Mastering CO-226 and MA81 Denials in Medical Billing

Maximizing Appeal Success: Decoding CO-226 and MA81 Denial Codes


 Providers often face obstacles and end up with denied claims – sometimes by the nefarious CO-226 or MA81 denial codes. Knowing what they mean and how to successfully appeal these denials is imperative for keeping your practice-management software from overflowing with codes that cause Medicare enrollees to delay care.

CO-226: Unraveling the Insufficient Information Conundrum

Denial Reason Breakdown

 CO-226 signifies inaccurate information provided by the billing – or rendering – provider; the CERT billing contractor notes lack of conformance to Medicare requirements in the medical records of practitioners.

Resolution Strategies

 As for CO-226 denials, in order to make that correction, the provider should review the claim once they receive the adjustment notice and initiate the claim adjustment. Palmetto GBA then has to claw back the overpayment. A physician who feels that the CO-226 denial is incorrect can file a request for a redetermination (appeal) by writing to Palmetto within 120 days of receiving the remittance advice notice.

MA81: Confronting the Signature Challenge

Deciphering Denial Reasons

 MA81 means no, incomplete or invalid signature of a provider or supplier. The supposed technical nature of the denial code serves only to highlight the need of reports and orders in a practitioner’s medical record to be accompanied by extremely precise signatures, including X-rays.

Strategic Resolutions

 MA81 denials should be handled proactively: adjusters should get in front of claim adjustments and recoup any overpayments. And, if an adjudication is done in error, the next step is redetermination – practitioners need to contact Palmetto GBA in writing within 120 days. 

Absence of Valid Orders/Requisitions/Documentation of ‘Intent’

Understanding CO-226 in Specific Contexts

 We see CO-226 come back when analysing the denial of orders, requisitions and documentation of ‘intent’. The CERT review contractor searches instances in which ‘intent’ has not been established or fully documented according to Medicare requirements.

Tactical Resolutions

 Providers receiving CO-226 denials in the context of claims and orders or requisitions must act with haste. Claim adjustments will be made and overpayments must be recovered. Redetermination is the only recourse, with practitioners submitting a written appeal to Palmetto GBA within 120 days. 

N455 and N456: Navigating Missing Physician Orders

N455: The Challenge of Missing Orders

 N455 codes for ‘not otherwise specified’ – ie, no physician order – and CO-226 codes for ‘Other specified diagnoses’, reasons for denials.

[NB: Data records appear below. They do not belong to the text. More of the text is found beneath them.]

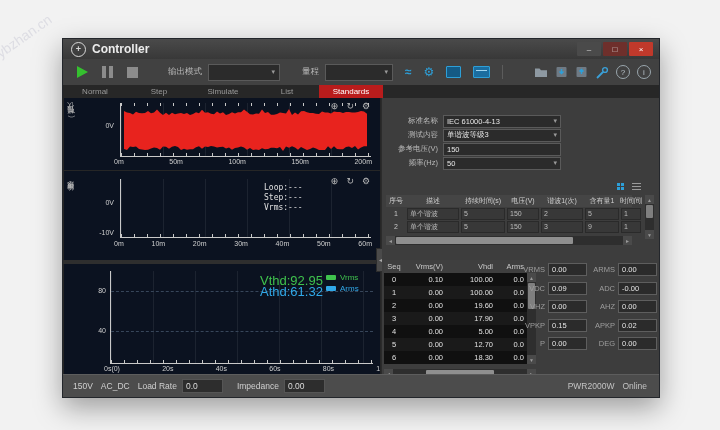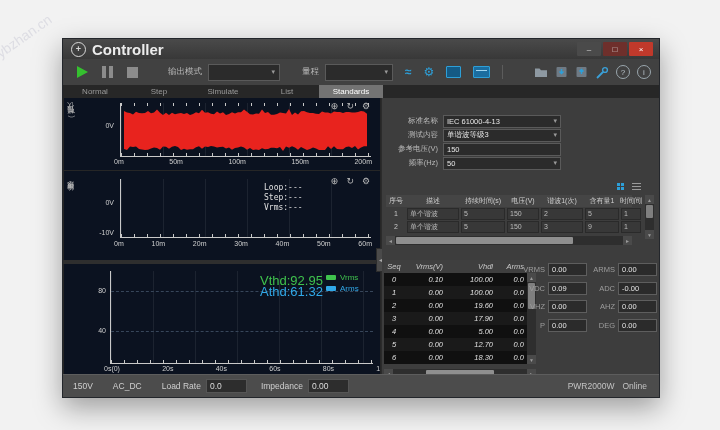--- a/index.html
+++ b/index.html
@@ -10,7 +10,7 @@
   
   .titlebar{position:absolute;left:0;top:0;right:0;height:20px;background:linear-gradient(#4a4a4a,#383838);display:flex;align-items:center;}
   .logo{width:13px;height:13px;border:1.5px solid #d8d8d8;border-radius:50%;margin-left:8px;color:#d8d8d8;font-size:9px;font-weight:bold;display:flex;align-items:center;justify-content:center;line-height:1;}
-  .apptitle{margin-left:6px;font-size:15px;font-weight:bold;color:#ececec;}
+  .apptitle{margin-left:6px;font-size:12px;font-weight:bold;color:#ececec;}
   .winbtns{margin-left:auto;margin-right:6px;display:flex;gap:2px;}
   .winbtn{width:24px;height:14px;display:flex;align-items:center;justify-content:center;font-size:8px;color:#ddd;background:#4a4a4a;border-radius:1px;}
   .winbtn.max{background:#6e2f2b;}

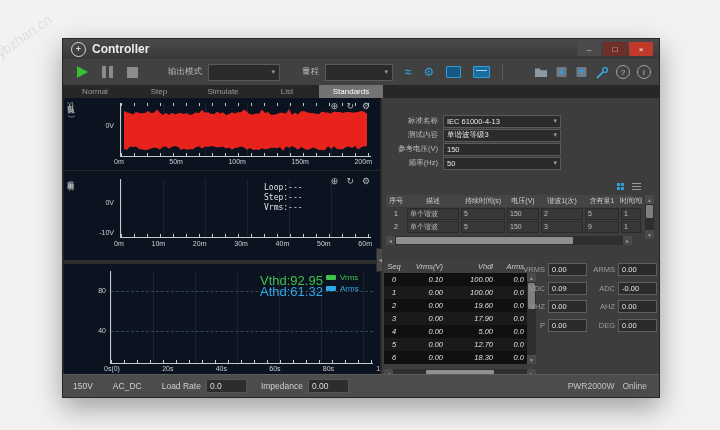--- a/index.html
+++ b/index.html
@@ -35,7 +35,7 @@
   
   .tabbar{position:absolute;left:0;top:46px;right:0;height:13px;background:#272727;display:flex;}
   .tab{width:64px;display:flex;align-items:center;justify-content:center;font-size:8px;color:#9a9a9a;}
-  .tab.active{background:#737373;color:#fff;}
+  .tab.active{background:#b91c1c;color:#fff;}
   
   .content{position:absolute;left:0;top:59px;right:0;bottom:22px;display:flex;}
   .charts{width:318px;position:relative;background:#262626;border-right:1px solid #2b2b2b;flex:none;}

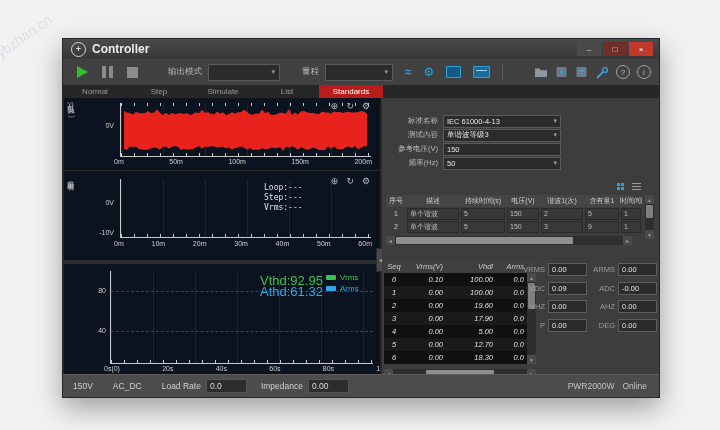--- a/index.html
+++ b/index.html
@@ -86,7 +86,7 @@
   .seqrow:nth-child(odd){background:#101010;}
   .seqrow:nth-child(even){background:#1a1a1a;}
   .seqhead{display:flex;height:13px;align-items:center;background:#3f3f3f;color:#c9c9c9;}
-  .qc{flex:none;overflow:hidden;white-space:nowrap;font-style:italic;}
+  .qc{flex:none;overflow:hidden;white-space:nowrap;}
   .qc0{width:20px;text-align:center;}
   .qc1{width:44px;text-align:right;padding-right:5px;box-sizing:border-box;}
   .qc2{width:50px;text-align:right;padding-right:5px;box-sizing:border-box;}

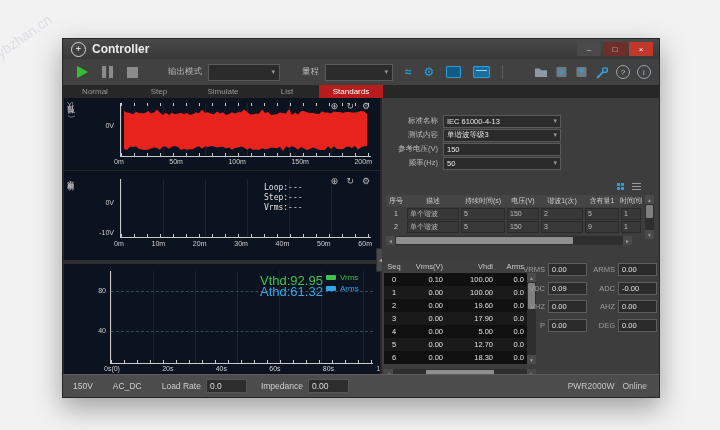--- a/index.html
+++ b/index.html
@@ -483,6 +483,12 @@
               <div class="mbox">0.00</div>
             </div>
 
+            <div class="mrow">
+              <div class="mlabel ml1">VPKP</div>
+              <div class="mbox">0.15</div>
+              <div class="mlabel ml2">APKP</div>
+              <div class="mbox">0.02</div>
+            </div>
 
 
             <div class="mrow">

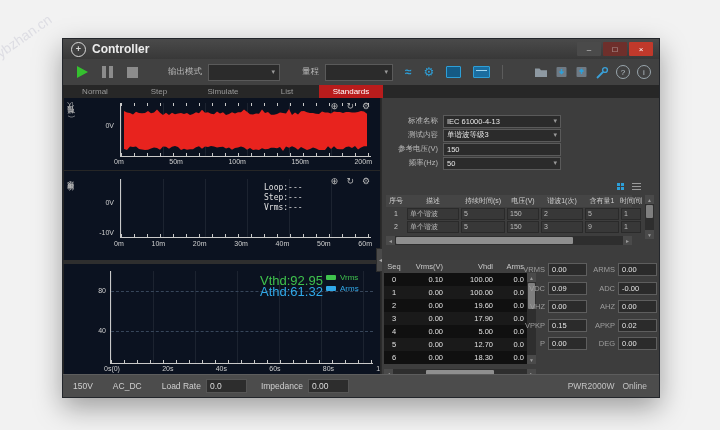--- a/index.html
+++ b/index.html
@@ -104,7 +104,7 @@
   
   .statusbar{position:absolute;left:0;bottom:0;right:0;height:22px;background:#4c4c4c;border-top:1px solid #5d5d5d;display:flex;align-items:center;font-size:8.5px;color:#cfcfcf;}
   .sbox{width:36px;height:12px;background:#2d2d2d;border:1px solid #555;margin-left:5px;display:flex;align-items:center;padding-left:3px;color:#ddd;}
-  .sgap{margin-left:20px;}
+  .sgap{margin-left:8px;}
   .sright{margin-left:auto;margin-right:12px;display:flex;gap:8px;color:#c3c3c3;}
   svg{display:block;}
 </style>

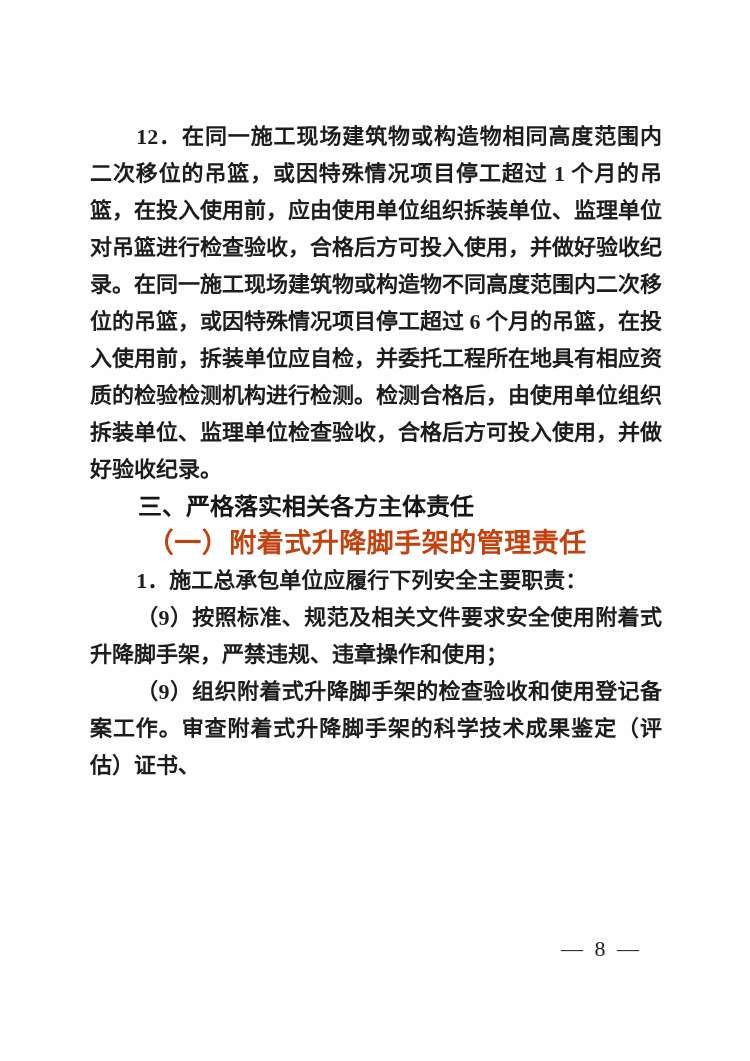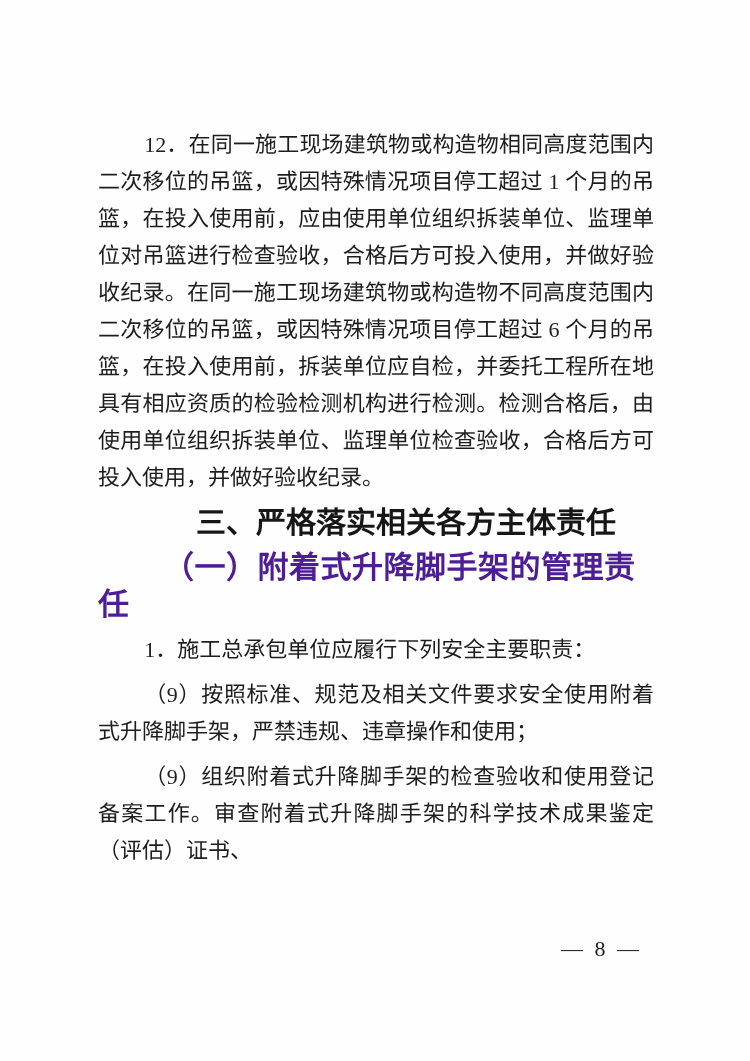--- a/index.html
+++ b/index.html
@@ -26,8 +26,9 @@
     text-align: justify;
   }
   .content p, .content h2, .content h3 {
-    margin: 8px;
+    margin: 0;
     padding: 0;
+    font-weight: bold;
   }
   .para {
     text-indent: 2.1em;

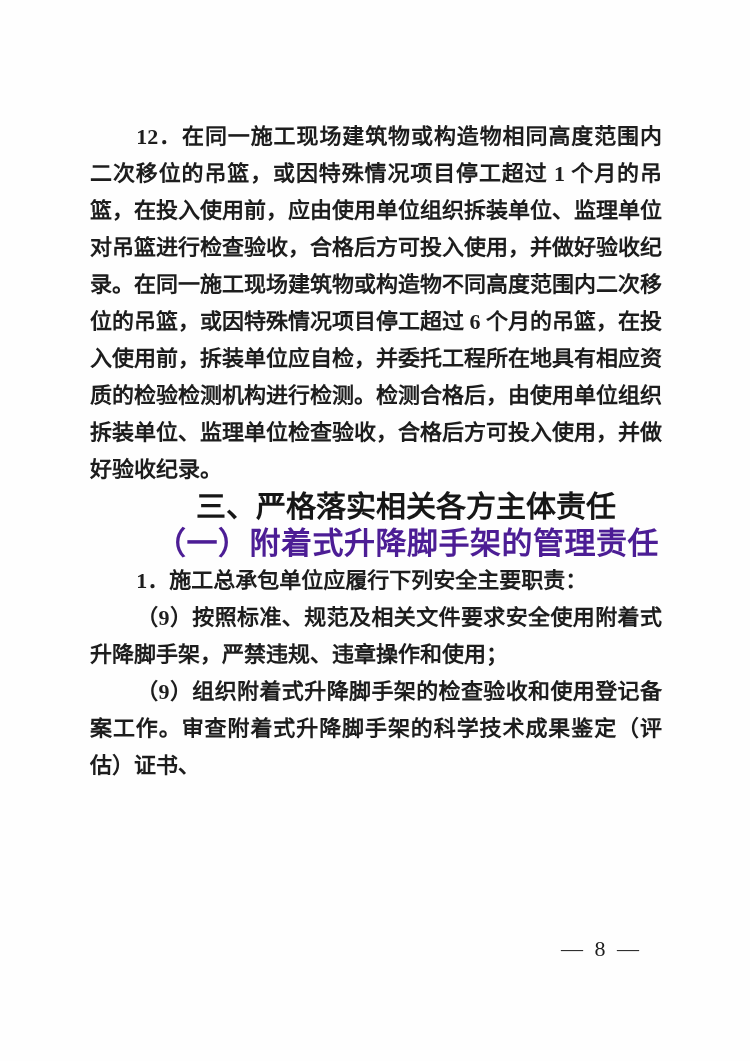--- a/index.html
+++ b/index.html
@@ -37,10 +37,10 @@
   .sec-heading {
     font-family: "Liberation Sans", "DejaVu Sans", sans-serif;
     font-weight: bold;
-    font-size: 30px;
+    font-size: 24px;
     line-height: 37px;
     text-indent: 2.0em;
-    text-align: center;
+    text-align: left;
     color: #161616;
   }
   .subsec-heading {

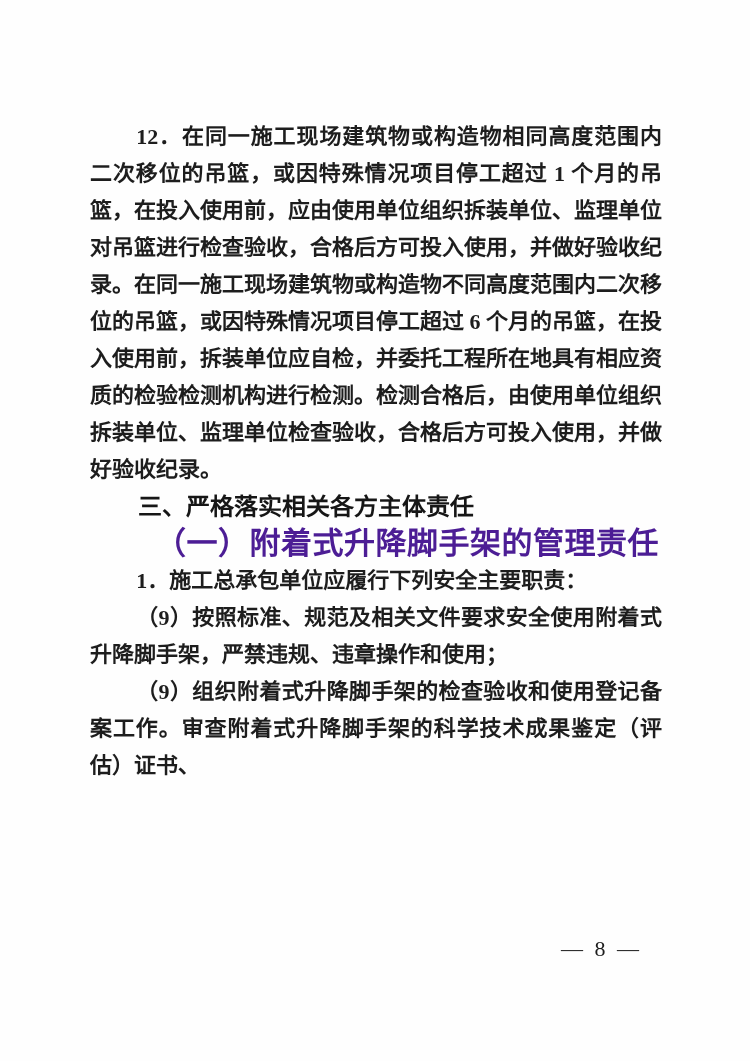--- a/index.html
+++ b/index.html
@@ -46,12 +46,12 @@
   .subsec-heading {
     font-family: "Liberation Serif", "DejaVu Serif", serif;
     font-weight: bold;
-    font-size: 31px;
+    font-size: 27px;
     line-height: 37px;
     text-indent: 2.1em;
     text-align: left;
     letter-spacing: 0.5px;
-    color: #4c1d95;
+    color: #c2410c;
   }
   .page-number {
     position: absolute;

Because of these code deficiencies, providers must pay close attention when dealing with the appeal process. 

N456: Confronting Incomplete/Invalid Orders

 In other words, N456 enumerates instances where the physician order is ‘inadequately specified’ or ‘not in writing’, and CO-226 serves as an explanatory code for the DME denial.
‘The best chance you have at a successful appeal is if you follow through every line in the [ denial] letter. You cannot even miss one entry. It’s like an attorney’s brief. Once, I even called the carrier to verify that the coverage was active and they said “No, your physician never provided proof of medical necessity”’ she explained.


 Denials of CO-226 and MA81 are inescapable, but knowing how to appeal them gives providers an advantage. Having first-hand knowledge of these denial codes, as well as the insider’s approach to successful appeals, will bolster their reimbursements – and their position relative to the demands of Medicare compliance.